Populasi umat muslim di Hongaria yang hanya berjumlah sekitar 60.000 orang dari total 10 juta penduduk Hongaria menjadikan Islam sebagai sesuatu yang asing  bagi warga Hongaria saat ini. Saya sudah terbiasa mendapatkan tatapan aneh dari orang – orang karena mengenakan jilbab. Jadi bisa dibayangkan tanggapan mereka mengetahui umat Islam harus berpuasa sebulan penuh apalagi di musim panas.
 ’’Berpuasa untuk tidak makan masih bisa diterima tapi tidak minum?? ’’, ucap seorang teman sambil menggeleng-gelengkan kepalanya. ’’ Puasa Ramadan hanya untuk orang Arab, tidak cocok untuk kita di Hongaria’’, tambahnya lagi. Maklum di sini orang mengindentikan  Islam lebih kepada adat dan istiadat Timur Tengah daripada sebuah agama yang universal.

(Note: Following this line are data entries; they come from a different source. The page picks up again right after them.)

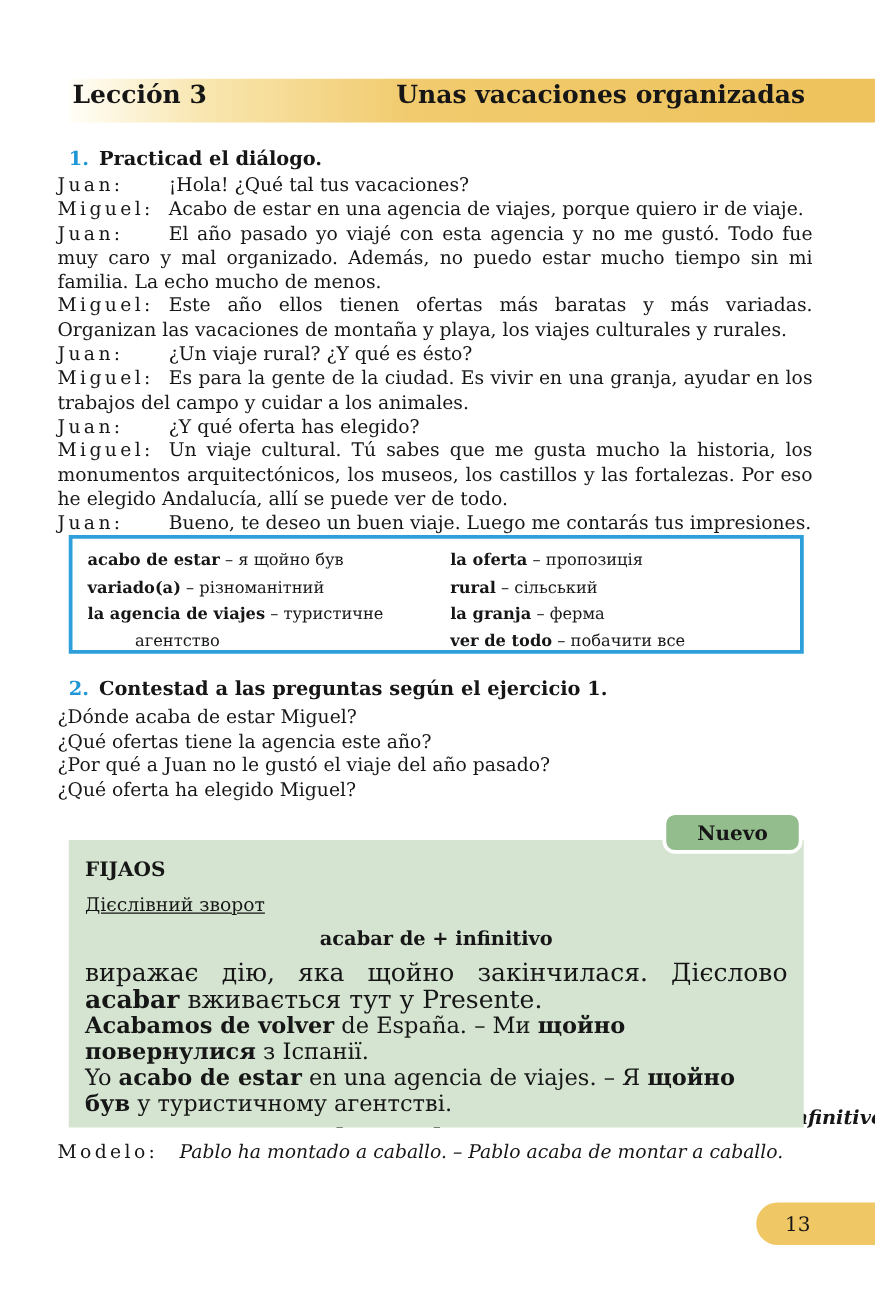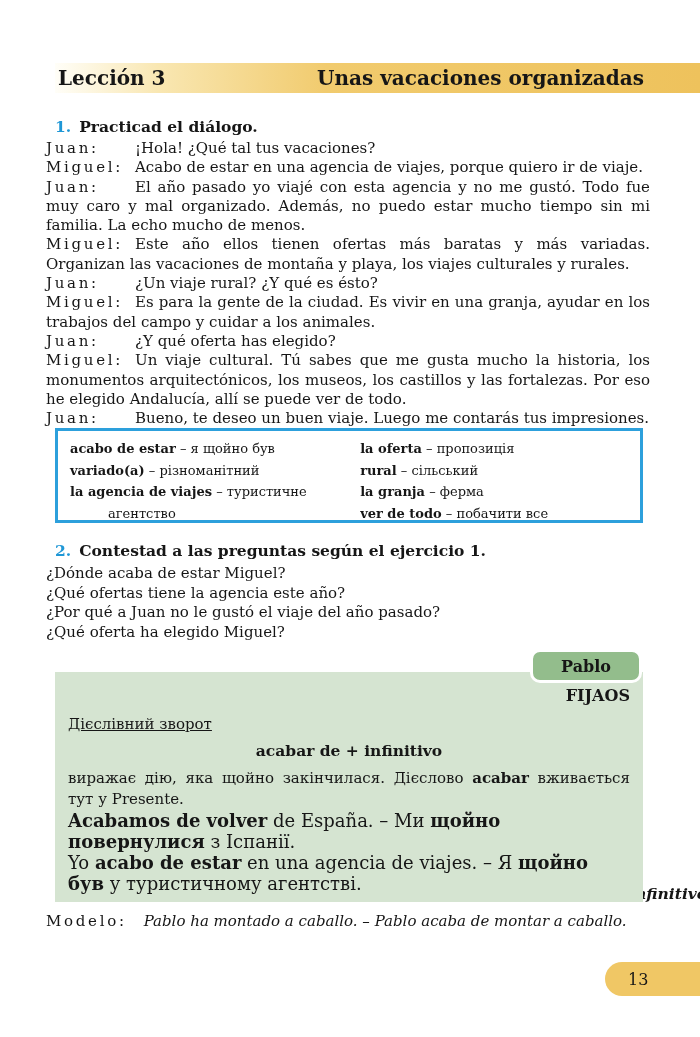"Lección 3" .band { align-items: center -> flex-start; height: 30px -> 35px }
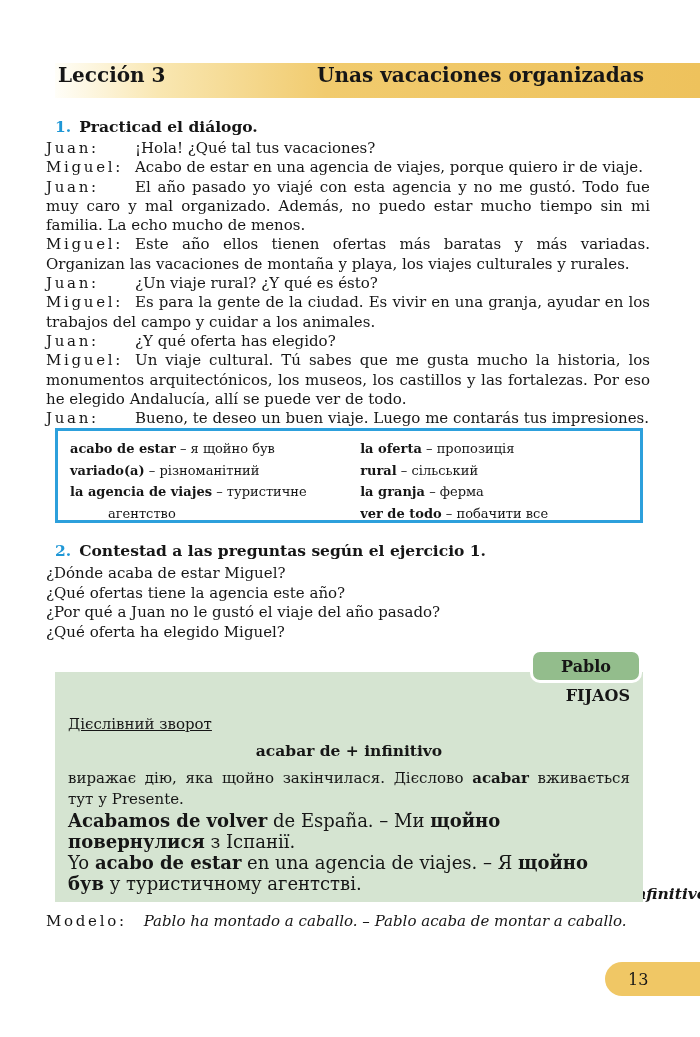"Pablo" span { text: Pablo -> Nuevo }
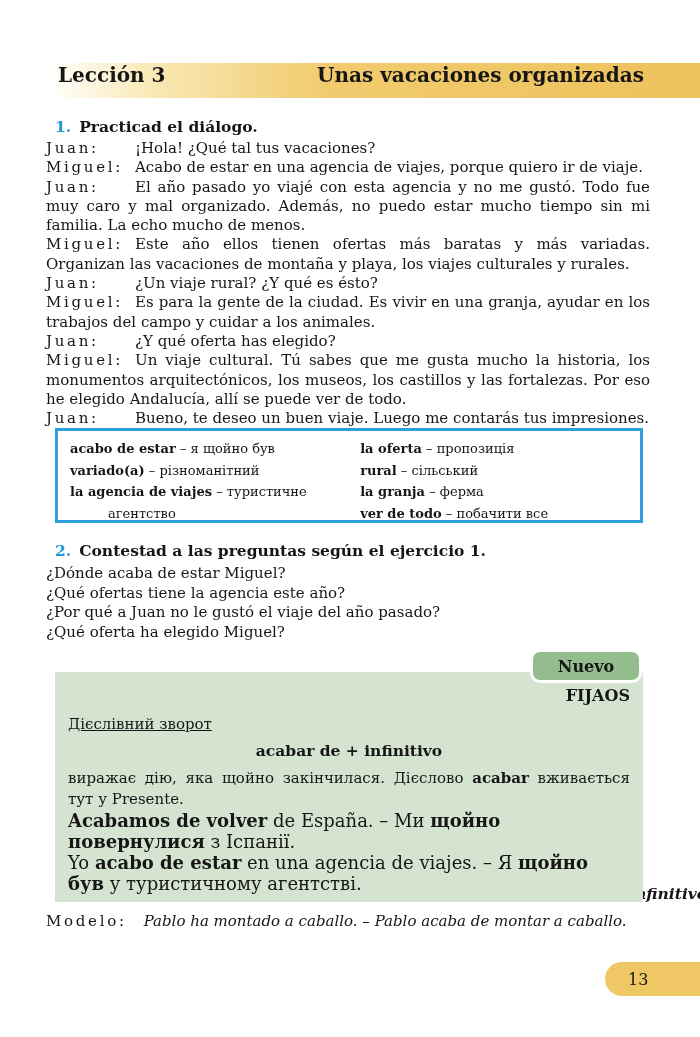"FIJAOS" .f-title { text-align: right -> left }
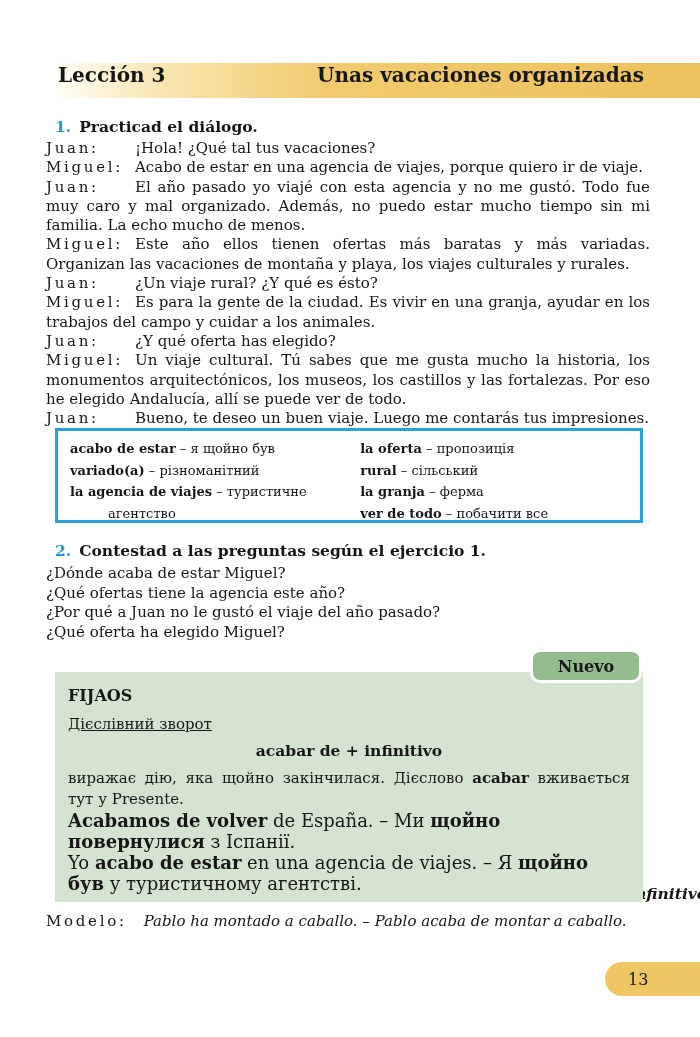"виражає дію, яка щойно закінчилася." .f-par { font-size: 15px -> 20px }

Lain lagi ceritanya ketika saya diundang makan malam di rumah salah seorang sanak keluarga. Sang tuan rumah berkali-kali menyibakan tirai jendela, kemudian dia berkata, ’’ Lihat matahari sudah tidak terlihat lagi, apakah kamu sudah bisa makan sekarang?”. Padahal saat itu keadaan masih terang benderang karena matahari hanya tertutup awan dan waktu berbuka masih sekitar setengah jam lagi.

Tahun pertama saya berpuasa di Budapest terasa lebih berat karena waktunya yang lebih panjang dan suasana Ramadan tidak terasa sama sekali. Mayoritas teman –teman saya saat itu tidak ada yang berpuasa. Semua berjalan seperti hari –hari biasa. Justru disitulah tantangan terberat untuk tetap menjalankan ibadah sebagai seorang muslim minoritas.  Dengan berjalannya waktu, saya mulai mengenal banyak umat muslim dan beberapa komunitas Islam di Hongaria. Hal ini membantu saya menjalani Ramadan di Hongaria menjadi lebih ringan.

Sejauh yang saya tahu ada sekitar 5 mesjid di Budapest,  dan tiga diantaranya sering saya kunjungi selama Ramadan.  Setiap hari di mesjid-mesjid tersebut selalu disediakan makanan berbuka puasa . Susu dan kurma merupakan kombinasi yang biasa dihidangkan sebagai takjil. Setelah Salat magrib berjamaah, mengikuti kebiasaan makan orang Hongaria, menu berbuka puasa selalu diawali oleh sup kemudian barulah makanan berat dan buah-buahan sebagai penutup dihidangkan. 

Mesjid terbesar di Hungary
Tidak ketinggalan Kedutaan Republik Indonesia di Budapest pun menyelengarakan buka puasa bersama rutin setiap hari Jumat bagi masyarakat Indonesia. Hal ini menjadi wadah berkumpulnya masyarakat Indonesia di Budapest, yang jumlahnya tidak seberapa, saat Ramadan dan pengobat rindu akan masakan indonesia. 

Yang menarik setelah saya perhatikan ada perbedaan jadwal salat di tiap-tiap mesjid. Terutama untuk salat isha dan subuh. Perbedaanya bisa sampai setengah jam lebih. Mungkin karena perhitungan yang mereka gunakan berbeda-beda. Tentu saja saya memilih untuk salat tarawih di mesjid yang mempunyai jadwal salat isha lebih cepat.  Selain tarawihnya selesai lebih cepat kami pun bisa pulang tidak terlalu malam. Tapi sayang tidak ada perbedaan waktu yang signifikan dalam hal adzan magrib...:)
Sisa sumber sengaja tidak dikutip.